How to complete this task: Using only the entries below, copy exactly the lines that begin at the one with "background: #e5e5e5 ->" and end at the one with "html: none ->", both included. Drop the pictures.

Dataset entries:
Content starts
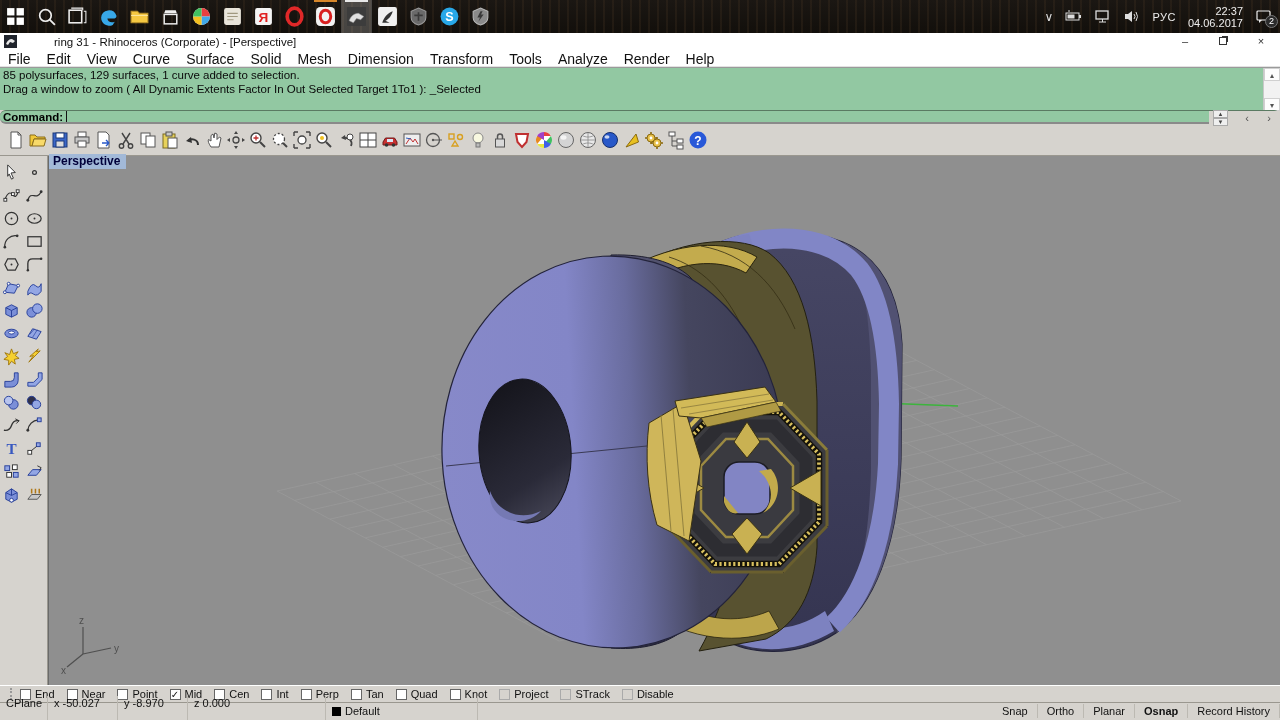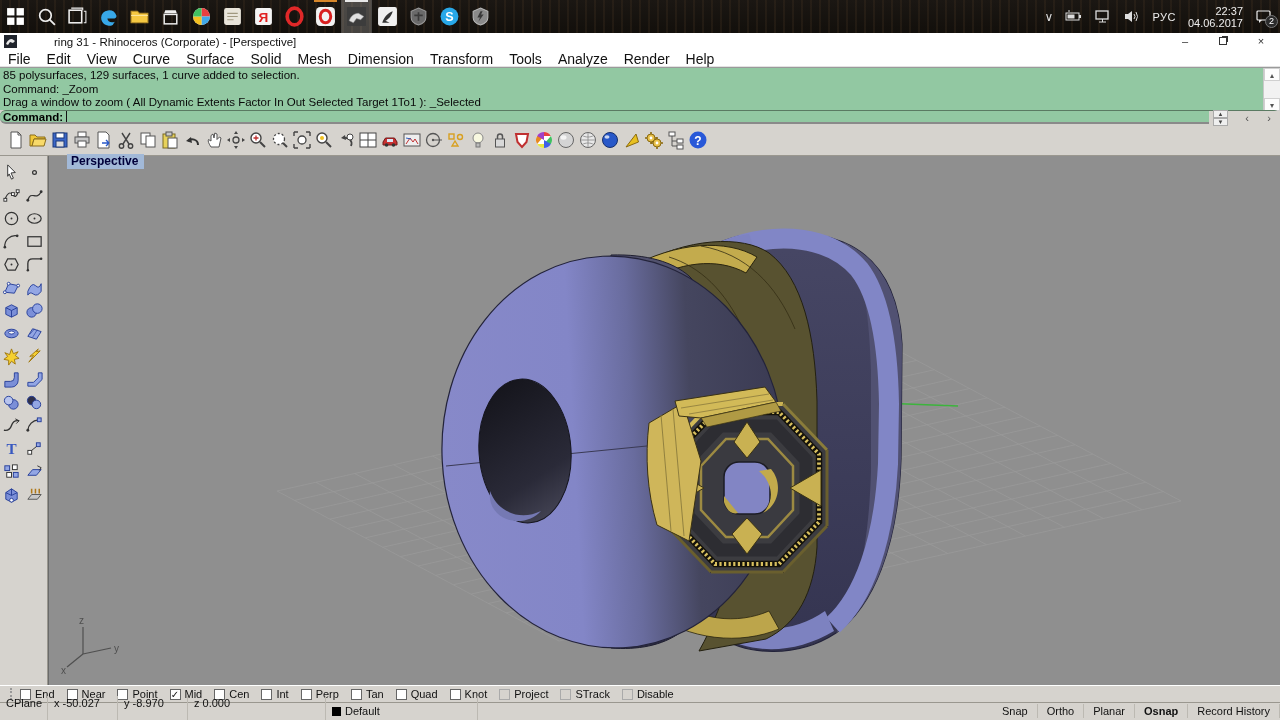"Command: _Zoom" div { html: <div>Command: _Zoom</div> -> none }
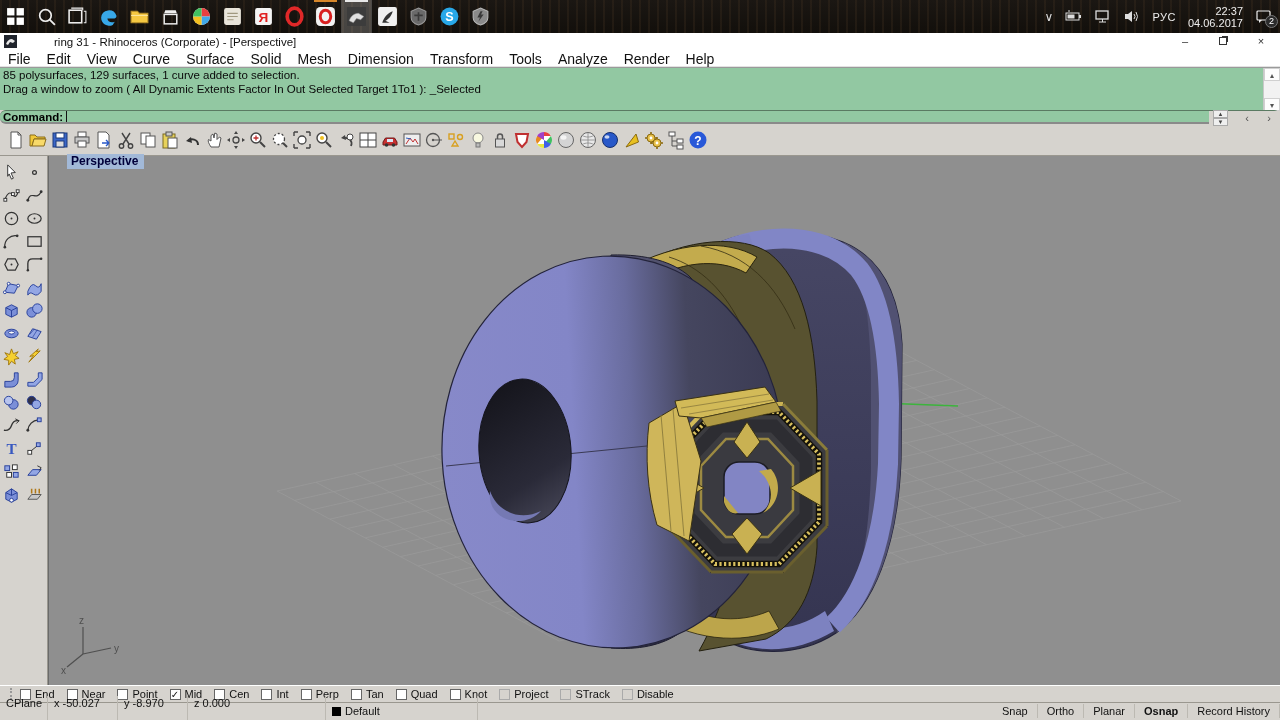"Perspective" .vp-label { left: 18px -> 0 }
Content ends
Content starts
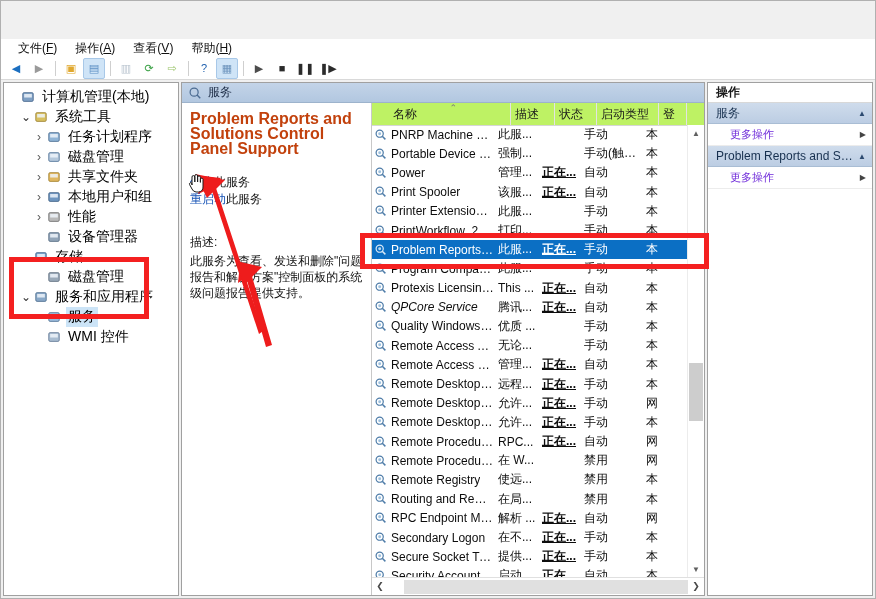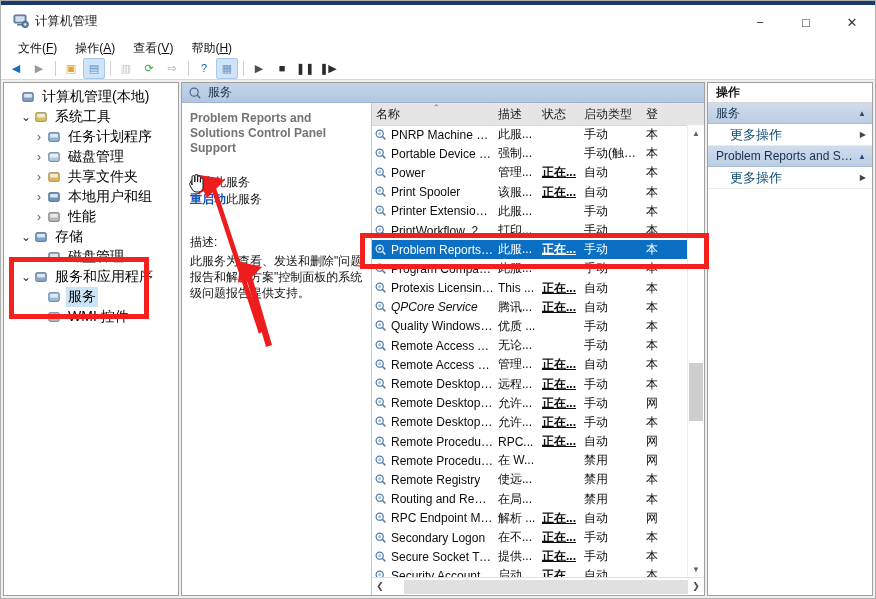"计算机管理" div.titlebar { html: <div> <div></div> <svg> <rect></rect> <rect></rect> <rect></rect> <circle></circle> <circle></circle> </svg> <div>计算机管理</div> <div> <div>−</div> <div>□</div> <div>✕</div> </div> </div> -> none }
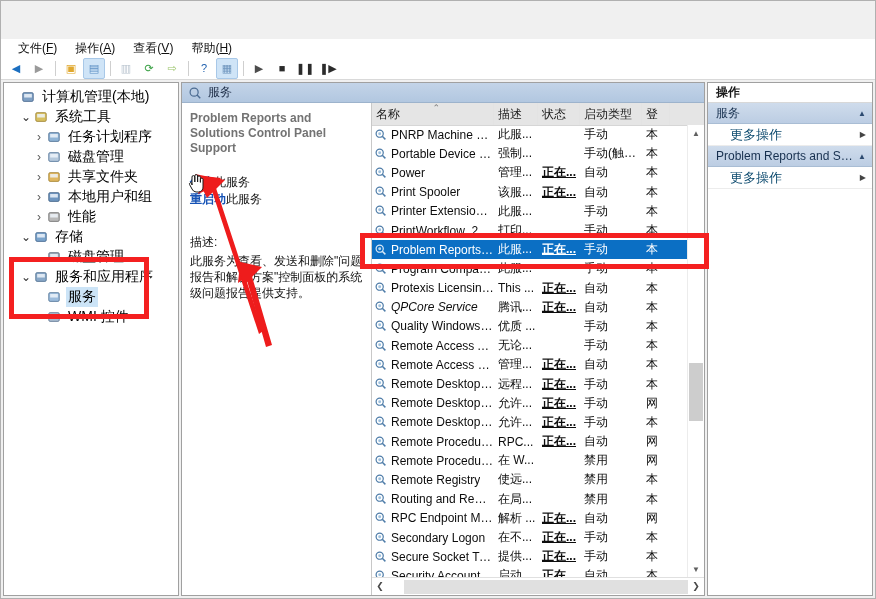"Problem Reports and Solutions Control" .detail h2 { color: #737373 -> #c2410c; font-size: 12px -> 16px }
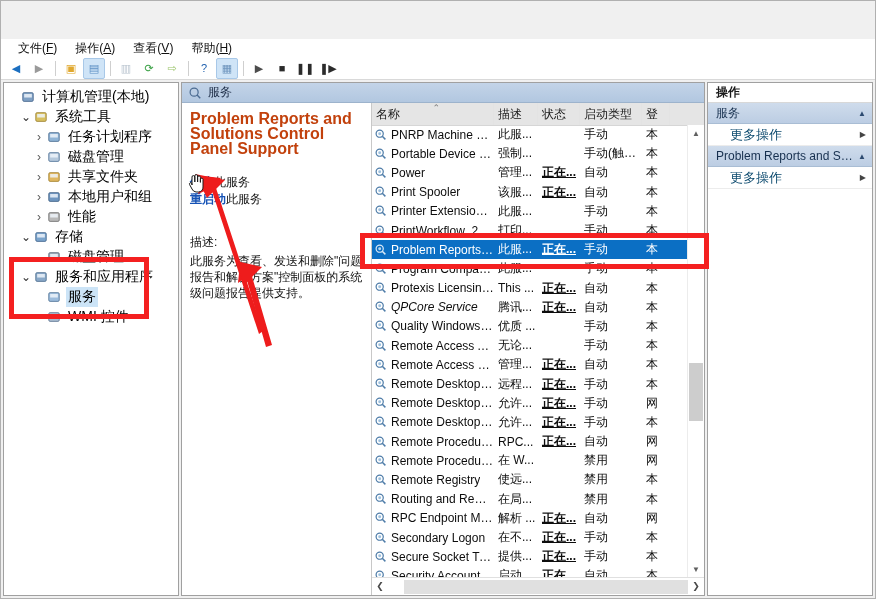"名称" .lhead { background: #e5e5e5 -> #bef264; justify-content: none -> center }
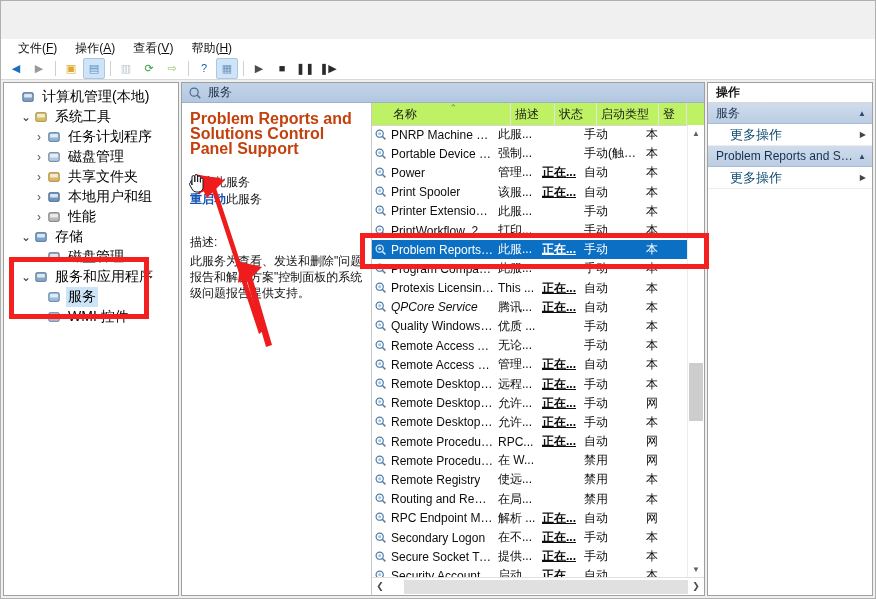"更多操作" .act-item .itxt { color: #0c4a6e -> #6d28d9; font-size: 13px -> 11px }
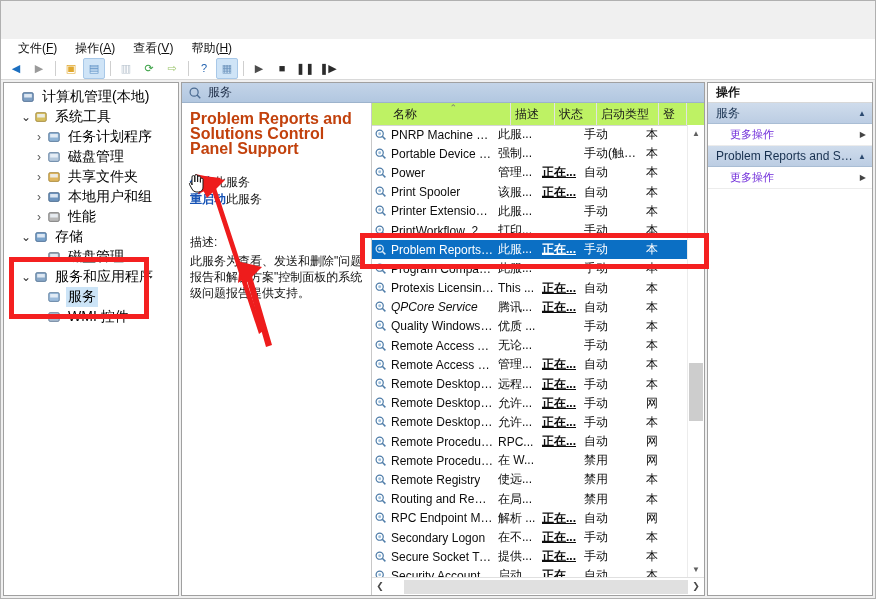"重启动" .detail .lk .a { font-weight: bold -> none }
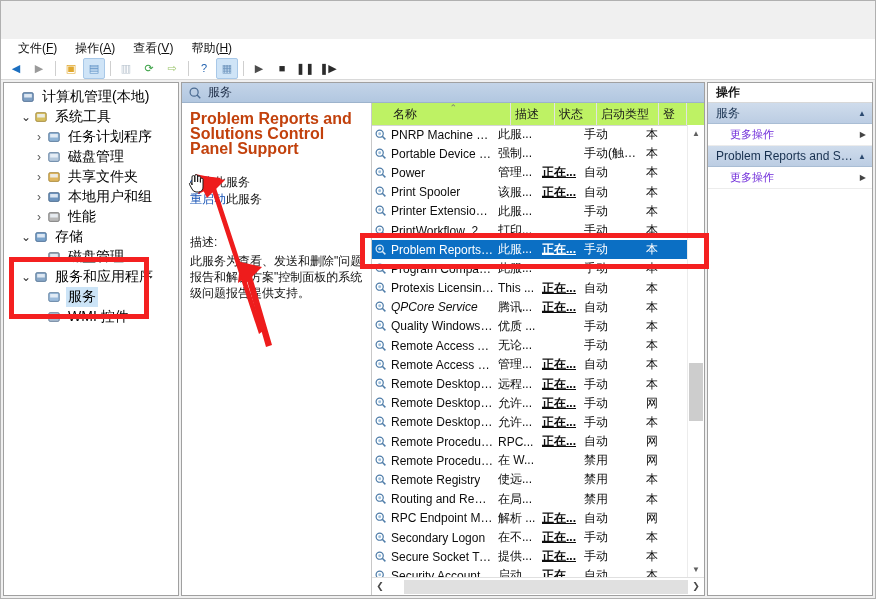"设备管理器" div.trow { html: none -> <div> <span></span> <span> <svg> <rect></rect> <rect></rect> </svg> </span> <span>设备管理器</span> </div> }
Content ends
Answer space:
"名称" .lhead { background: #e5e5e5 -> #bef264; justify-content: none -> center }
"更多操作" .act-item .itxt { color: #0c4a6e -> #6d28d9; font-size: 13px -> 11px }
"重启动" .detail .lk .a { font-weight: bold -> none }
"设备管理器" div.trow { html: none -> <div> <span></span> <span> <svg> <rect></rect> <rect></rect> </svg> </span> <span>设备管理器</span> </div> }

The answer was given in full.